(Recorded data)
Content starts

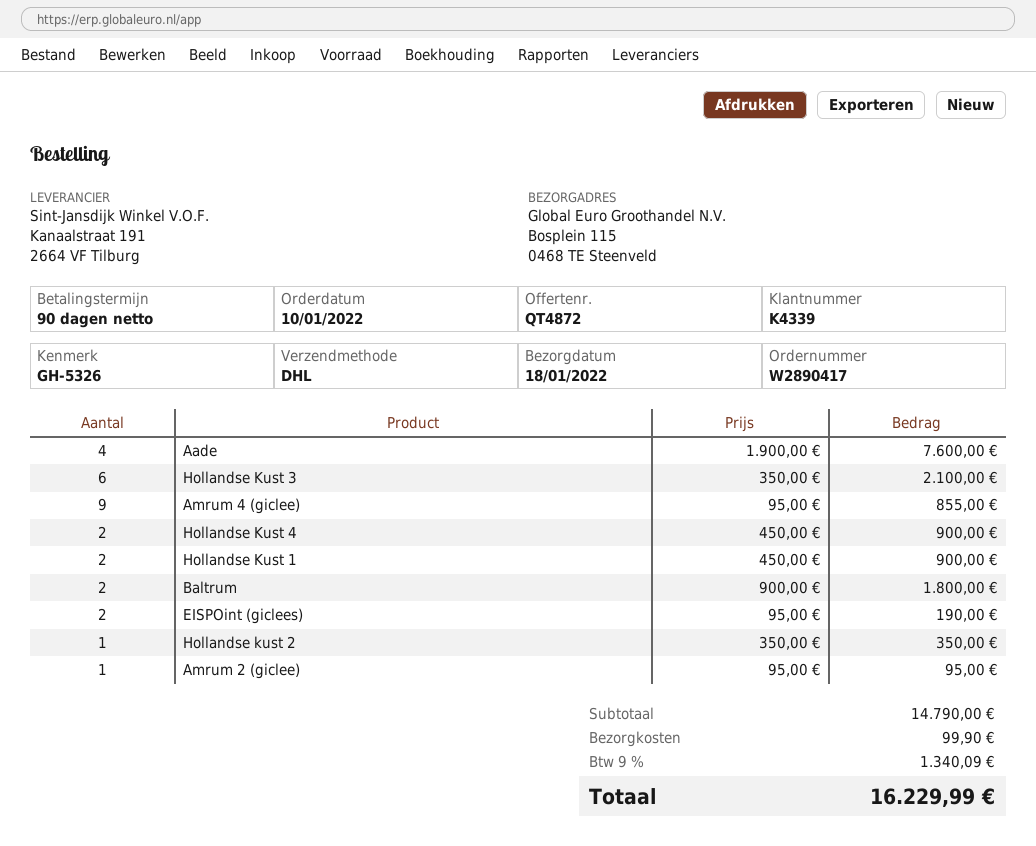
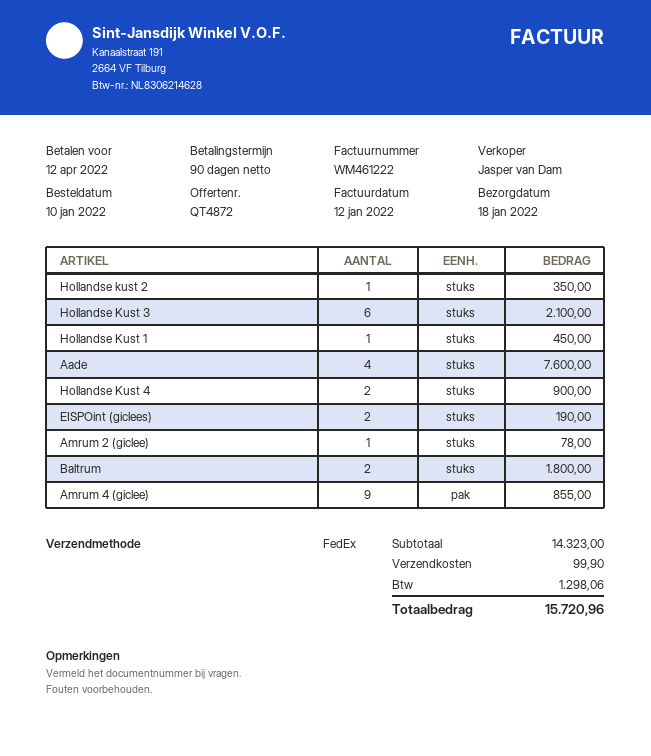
shipping method: DHL -> FedEx
Hollandse Kust 1: 2 for 900.00 -> 1 for 450.00
Amrum 2 (giclee): 1 for 95.00 -> 1 for 78.00
subtotal: 14790.00 -> 14323.00
tax: 1340.09 -> 1298.06
total: 16229.99 -> 15720.96

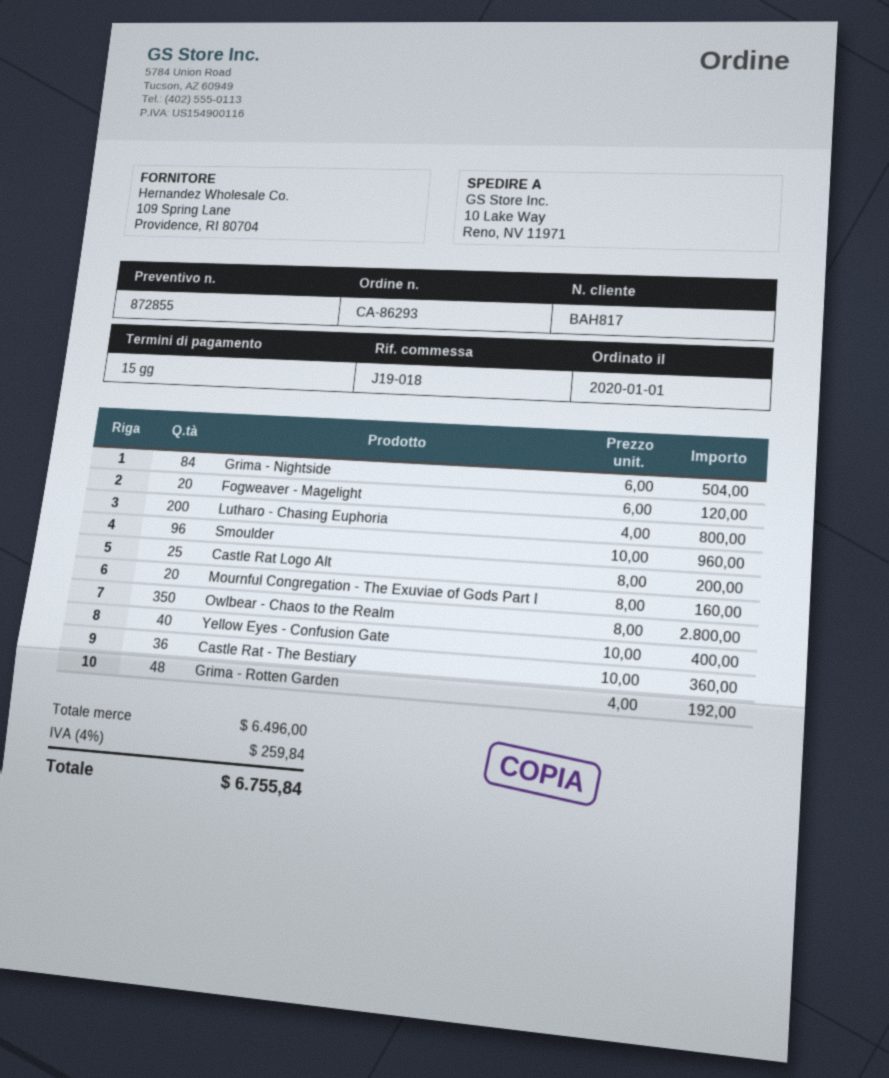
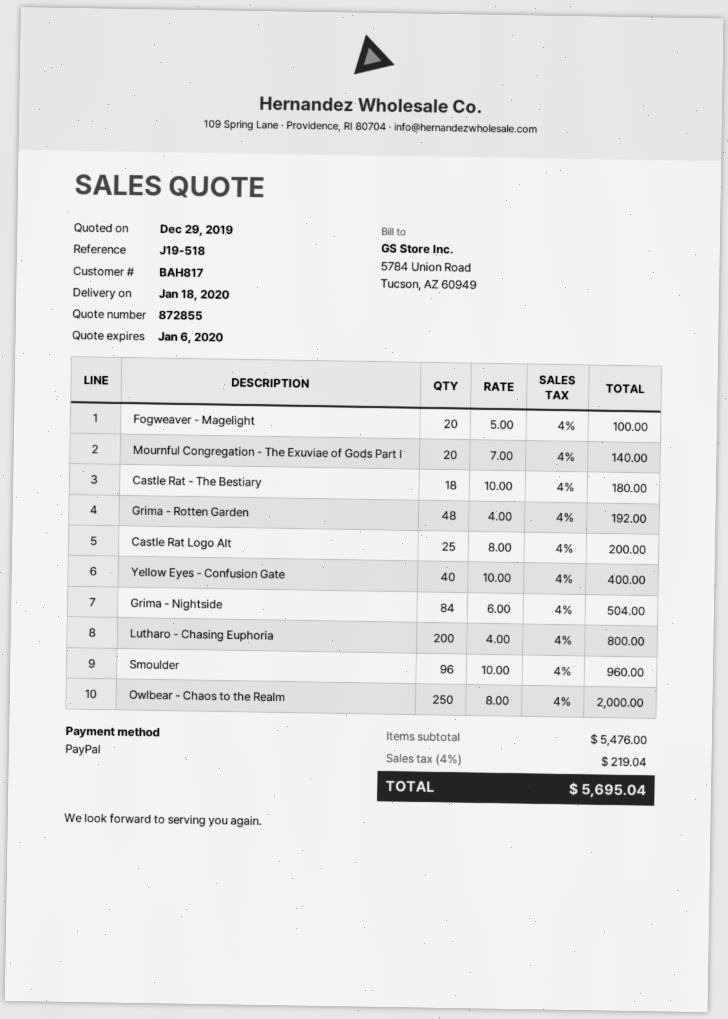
reference: J19-018 -> J19-518
Fogweaver - Magelight: 20 x 6.00 = 120.00 -> 20 x 5.00 = 100.00
Mournful Congregation - The Exuviae of Gods Part I: 20 x 8.00 = 160.00 -> 20 x 7.00 = 140.00
Owlbear - Chaos to the Realm: 350 x 8.00 = 2800.00 -> 250 x 8.00 = 2000.00
Castle Rat - The Bestiary: 36 x 10.00 = 360.00 -> 18 x 10.00 = 180.00
subtotal: 6496.00 -> 5476.00
tax: 4% = 259.84 -> 4% = 219.04
total: 6755.84 -> 5695.04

Content ends

• [REQUIRED ACTION] Your output should consist only of the lines from the one containing "Mournful Congregation - The" to the end of the records above, each retyped exactly.

• [SOLUTION]
Mournful Congregation - The Exuviae of Gods Part I: 20 x 8.00 = 160.00 -> 20 x 7.00 = 140.00
Owlbear - Chaos to the Realm: 350 x 8.00 = 2800.00 -> 250 x 8.00 = 2000.00
Castle Rat - The Bestiary: 36 x 10.00 = 360.00 -> 18 x 10.00 = 180.00
subtotal: 6496.00 -> 5476.00
tax: 4% = 259.84 -> 4% = 219.04
total: 6755.84 -> 5695.04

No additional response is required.